Plaintiff contends that Defendant subjected him to unconstitutional conditions of confinement in deliberate indifference to his safety. To state an Eighth Amendment claim for unconstitutional conditions of confinement, Plaintiff must allege facts supporting an objective element-that “the deprivation was sufficiently serious that he was denied the minimal civilized levels of life's necessities”-and a subjective element-that the defendants “acted with a sufficiently culpable state of mind, such as deliberate indifference to inmate health or safety.” Washington v. Artus, 708 Fed.Appx. 705, 708 (2d Cir. 2017) (summary order) (quoting Walker v. Schult, 717 F.3d 119, 125 (2d Cir. 2013) (internal quotation marks omitted)). To satisfy the subjective component of the deliberate indifference standard, Plaintiff must allege facts showing that Defendant knew that he faced a substantial risk to his health or safety and disregarded that risk by failing to take corrective action. Farmer v. Brennan, 511 U.S. 825, 834 (1994); see also Phelps v. Kapnolas, 308 F.3d 180, 185-86 (2d Cir. 2002) (defendant must have been “aware of facts from which the inference could be drawn that a substantial risk of serious harm exist[ed] and … dr[e]w that inference”). Negligent conduct does not meet this standard. Farmer, 511 U.S. at 835.
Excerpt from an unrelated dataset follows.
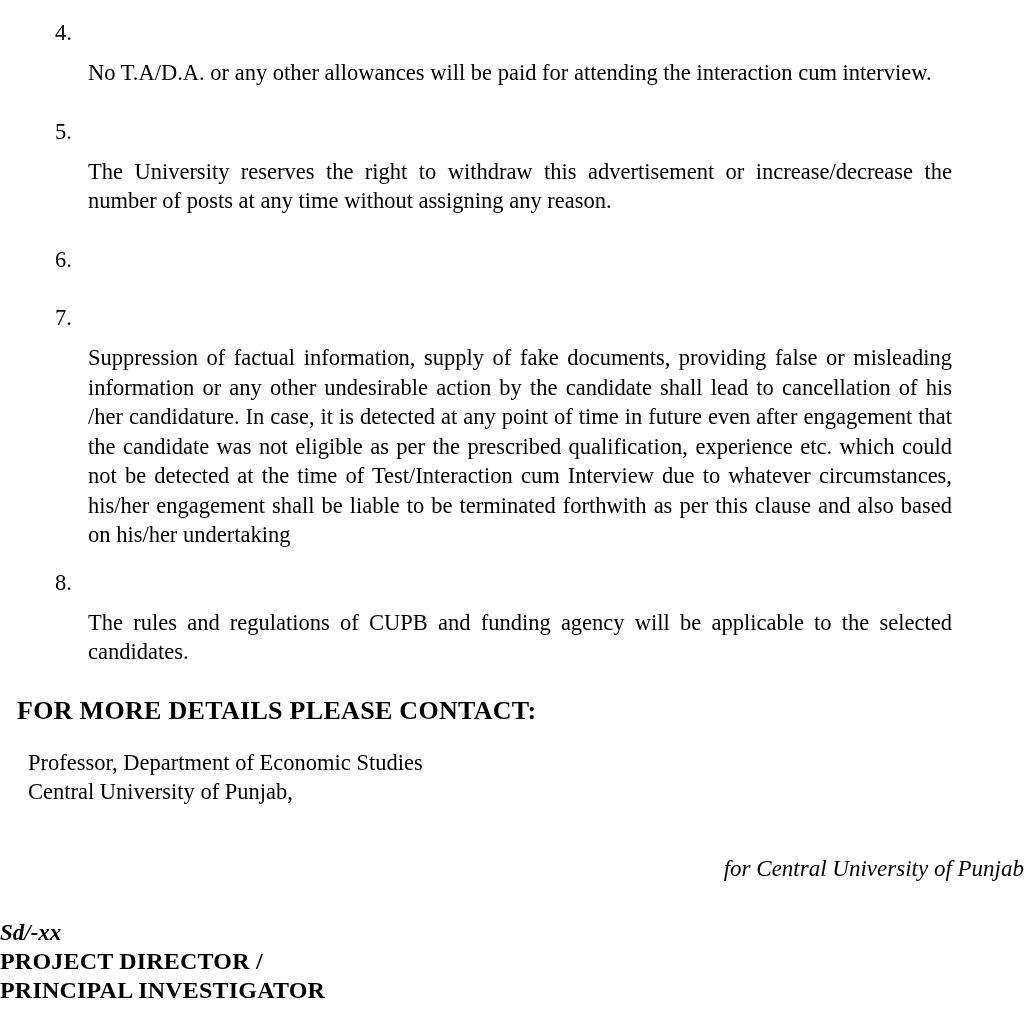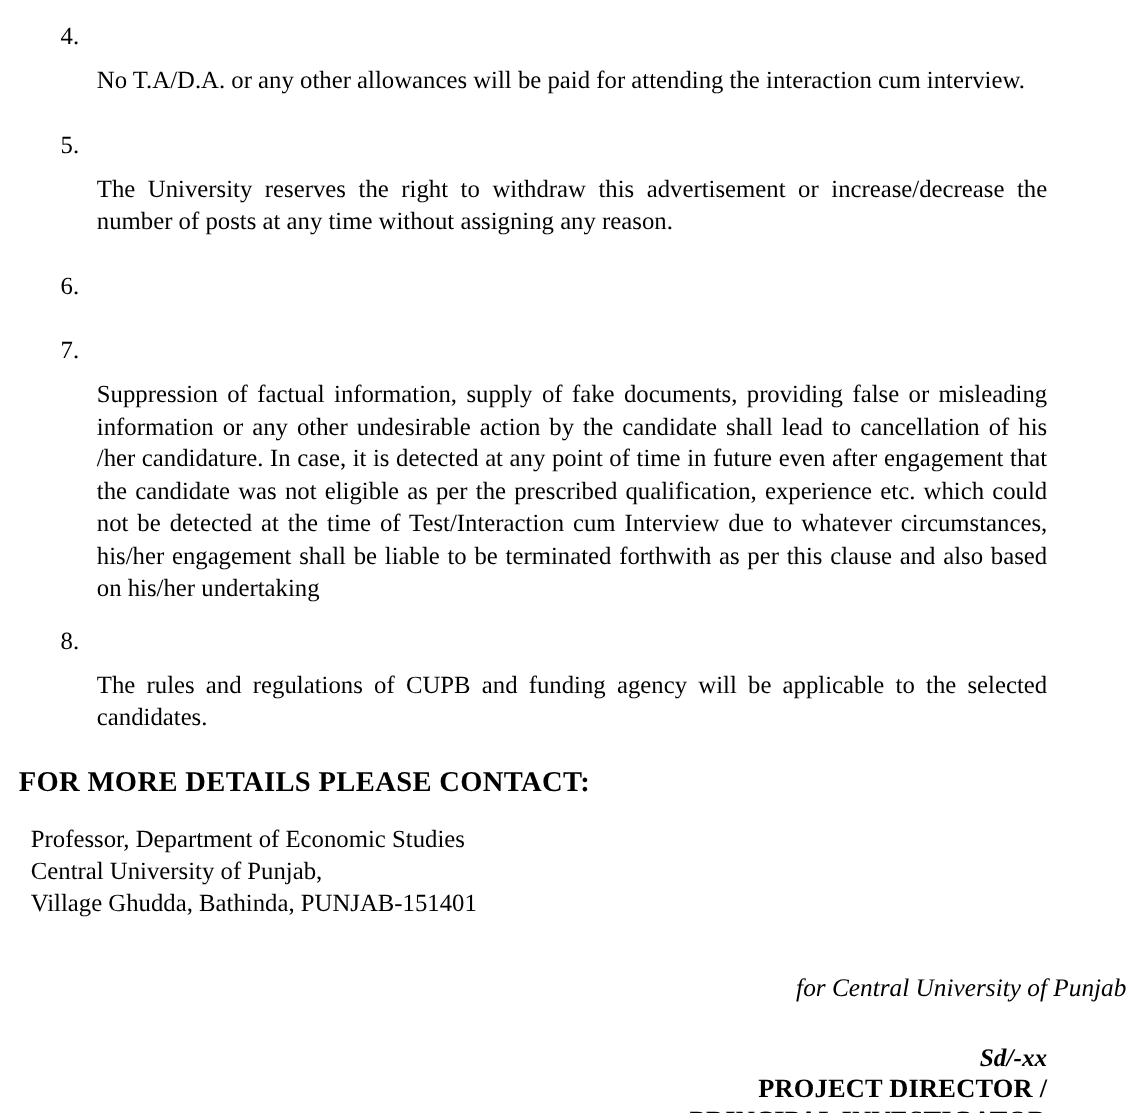"Village Ghudda, Bathinda, PUNJAB-151401" div.contact-line { html: <div>Village Ghudda, Bathinda, PUNJAB-151401</div> -> none }
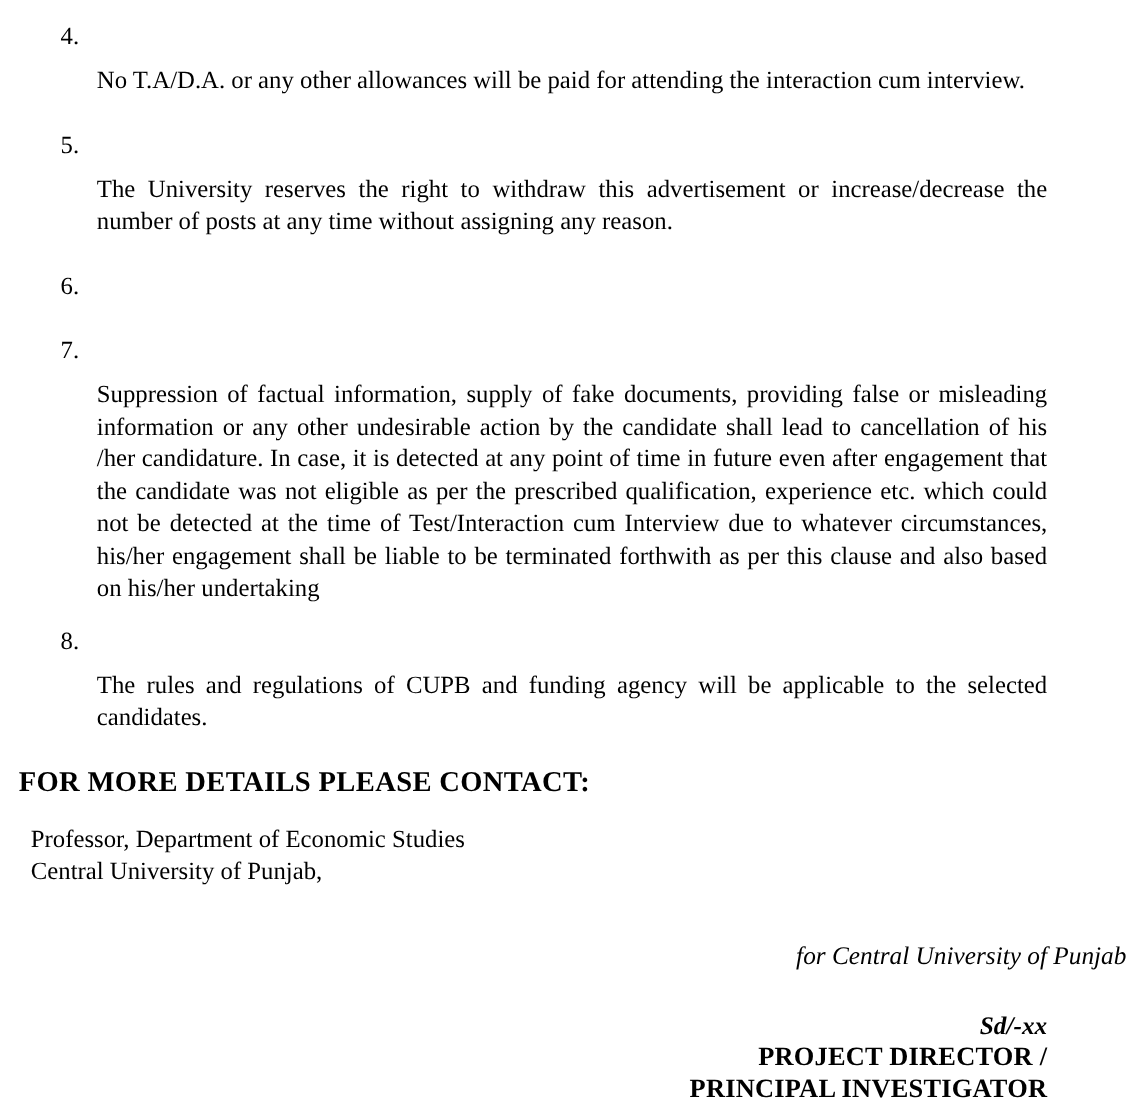"Sd/-xx" .sig-block { padding-right: 72px -> 56px; text-align: right -> left }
“While prison officials may not deny a prisoner the minimal civilized measure of life's necessities, ‘lawsuits alleging garden-variety torts in the prison system that do not implicate basic human needs and constitutional rights are properly within the province of state courts, and are not cognizable under Section 1983.'” Hamilton v. Westchester Cty., No. 18-CV-8361(NSR), 2020 WL 917214, at *9 (S.D.N.Y. Feb. 25, 2020) (quoting Hawkins v. Nassau Cty. Corr. Facility, 781 F.Supp.2d 107, 113 (E.D.N.Y. 2011)), aff'd in part vacated in part & remanded on other grounds, 3 F.4th 86 (2d Cir. 2021).

Plaintiff alleges that a crack in the ceiling in his cell permitted water to leak in and to puddle on the floor. Courts considering similar claims have held that water on the cell floor does not support a claim for unconstitutional conditions of confinement. See, e.g., Farray v. Green, No. 12-CV-4717(ARR)(LB), 2013 WL 5676315, at *3 (E.D.N.Y. Oct. 16, 2013) (“ceiling leaks causing a wet floor are not a ‘sufficiently serious' risk to state a plausible constitutional claim”); Simmons v. Schriro, No. 09 Civ. 9598(WHP), 2010 WL 3238943, at *2 (S.D.N.Y. Aug. 16, 2010) (holding that slippery floor caused by leak does not pose substantial risk of serious harm); Covington v. Westchester Cty. Dep't of Corr., No. 06 Civ. 5369(WHP), 2010 WL 572125, at *8 (S.D.N.Y. Jan. 25, 2010) (holding that a puddle on the floor of a prisoner's cell does not meet the objective component of the deliberate indifference standard). Plaintiff has submitted copies of photographs of the water on his cell floor. See Complaint at 15-17. Two of the photographs show water droplets on the floor, but not a large puddle. As courts have held that a wet floor caused by a leak does not rise to the level of an Eighth Amendment violation, Plaintiff fails to establish the objective component of the deliberate indifference standard.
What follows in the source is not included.